Parlemen baru tidak mungkin untuk memindahkan negara melampaui kebuntuan politiknya.
Anggota parlemen oposisi memenangkan mayoritas kursi di parlemen Kuwait dalam pemilihan ketiga negara Teluk itu dalam tiga tahun.
Pemilihan umum pada Selasa terjadi di tengah krisis politik berkepanjangan yang membuat parlemen berulang kali dibubarkan karena perseteruan antara pemerintah dan anggota parlemen yang menghambat reformasi fiskal.
Parlemen baru hampir mencerminkan parlemen yang terpilih tahun lalu yang memiliki mayoritas oposisi. Menurut hasil yang diumumkan oleh Kantor Berita resmi Kuwait pada hari Rabu, politisi oposisi memenangkan 29 dari 50 kursi legislatif, dan 37 anggota parlemen mempertahankan kursi mereka.
“Artinya, politik Kuwait masih menemui jalan buntu dan tidak akan bergerak,” kata Rob Matheson dari Al Jazeera.
Partisipasi pemilih dalam pemilu rendah, hanya 51 persen, menunjukkan tingkat ketidakpuasan Kuwait terhadap proses politik saat ini, kata Matheson juga.

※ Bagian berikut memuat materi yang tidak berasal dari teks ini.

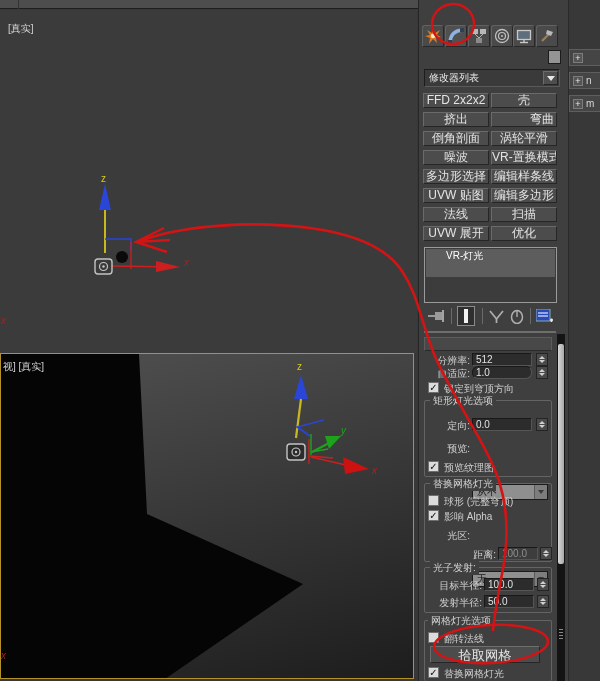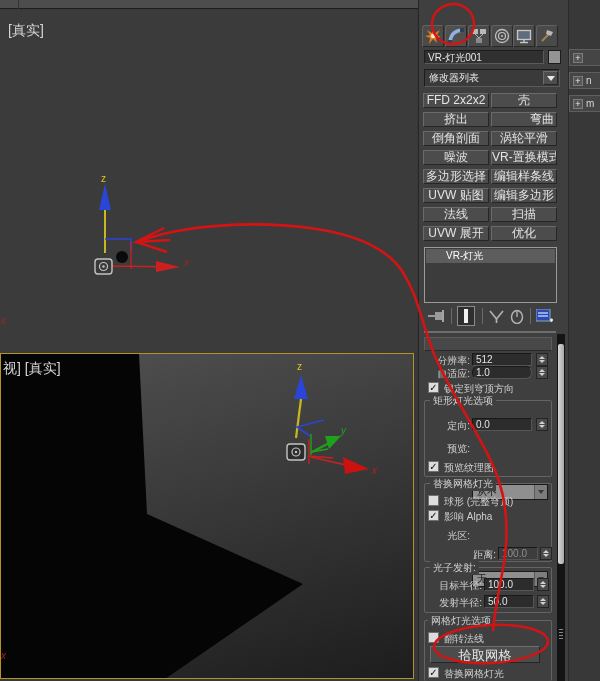--- a/index.html
+++ b/index.html
@@ -16,7 +16,7 @@
   .vp-top{left:0;top:10px;width:417px;height:343px;background:#3b3b3b;}
   .vp-bottom{left:0;top:353px;width:414px;height:326px;border:1px solid #b49225;
     background:linear-gradient(165deg,#4f4f4f 4%,#3a3a3a 45%,#1d1d1d 100%);overflow:hidden;}
-  .vp-label{color:#d5d5d5;font-size:14px;letter-spacing:0;}
+  .vp-label{color:#d5d5d5;font-size:10px;letter-spacing:0;}
   .axis-x-cut{color:#a32222;font-size:10px;font-style:italic;}
 
   

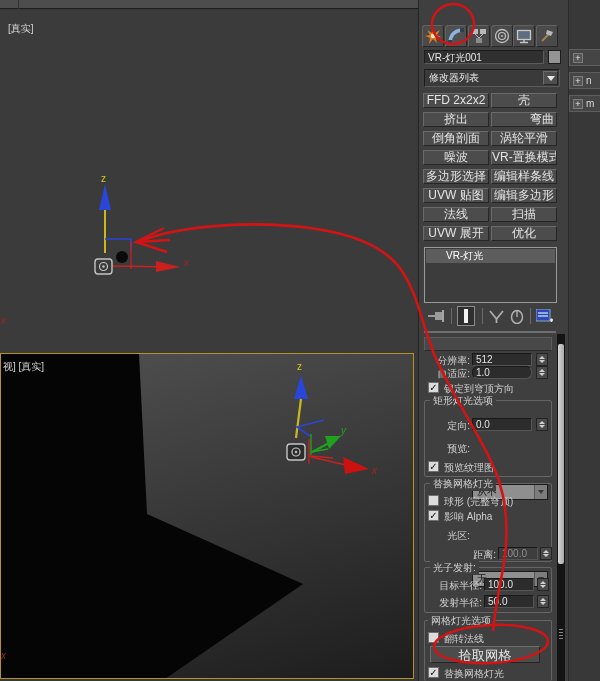--- a/index.html
+++ b/index.html
@@ -196,7 +196,6 @@
     </svg>
   </div>
 
-  <div class="abs namefield">VR-灯光001</div>
   <div class="abs swatch"></div>
 
   <div class="abs modlist">

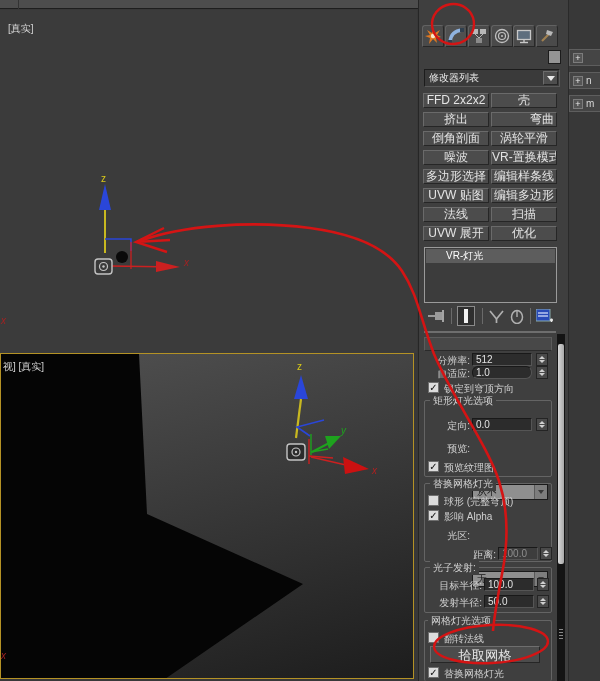--- a/index.html
+++ b/index.html
@@ -42,7 +42,7 @@
     font-size:12px;line-height:13px;text-align:center;white-space:nowrap;overflow:hidden;padding:0;}
 
   .stackbox{left:424px;top:247px;width:133px;height:56px;background:#3c3c3c;border:1px solid #9a9a9a;}
-  .stackrow{position:absolute;left:1px;top:1px;right:1px;height:14px;background:#5d5d5d;color:#fff;
+  .stackrow{position:absolute;left:1px;top:1px;right:1px;height:28px;background:#5d5d5d;color:#fff;
     padding-left:20px;line-height:13px;}
 
   .stacktools{left:424px;top:306px;width:133px;height:22px;}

Pemilihan itu dilakukan setelah Mahkamah Konstitusi Kuwait pada Maret membatalkan hasil pemungutan suara tahun lalu dan kemudian memulihkan majelis 2020 sebelumnya. Namun, pada 1 Mei, Putra Mahkota membubarkan pertemuan tahun 2020 yang diadakan kembali.
Majelis Nasional negara itu memiliki pengaruh lebih besar daripada di monarki Teluk lainnya, terkadang menantang cabang eksekutif.
Sebanyak 207 kandidat, terendah dalam 10 tahun, memperebutkan 50 kursi di lima daerah pemilihan. Sisa 15 kursi di majelis dicadangkan untuk kabinet yang ditunjuk.
Hanya satu perempuan yang terpilih, kandidat oposisi Jinan Boushehri, yang merupakan anggota majelis 2022 yang dibatalkan yang memiliki dua anggota parlemen perempuan.
Mantan ketua parlemen, Marzouq al-Ghanim, juga terpilih kembali menjadi anggota majelis. Politisi berpengaruh yang mewakili komunitas bisnis negara itu mengkritik perdana menteri Kuwait, Sheikh Ahmad al-Nawaf al-Ahmad al-Sabah, putra emir saat ini.
Kebuntuan politik negara telah menyebabkan pembusukan layanan sosial seperti perawatan kesehatan dan pendidikan. Meskipun memiliki salah satu cadangan minyak terbesar dunia dan neraca fiskal dan eksternal yang kuat, gejolak telah menghentikan investasi dan reformasi yang sangat dibutuhkan.
“Pihak berwenang di Kuwait harus bekerja sama untuk menciptakan stabilitas politik… Kurangnya kerja sama antara pihak berwenang akan berdampak negatif secara internal dan eksternal,” Abdul Wahid Khalfan, seorang analis politik Kuwait, mengatakan kepada Al Jazeera.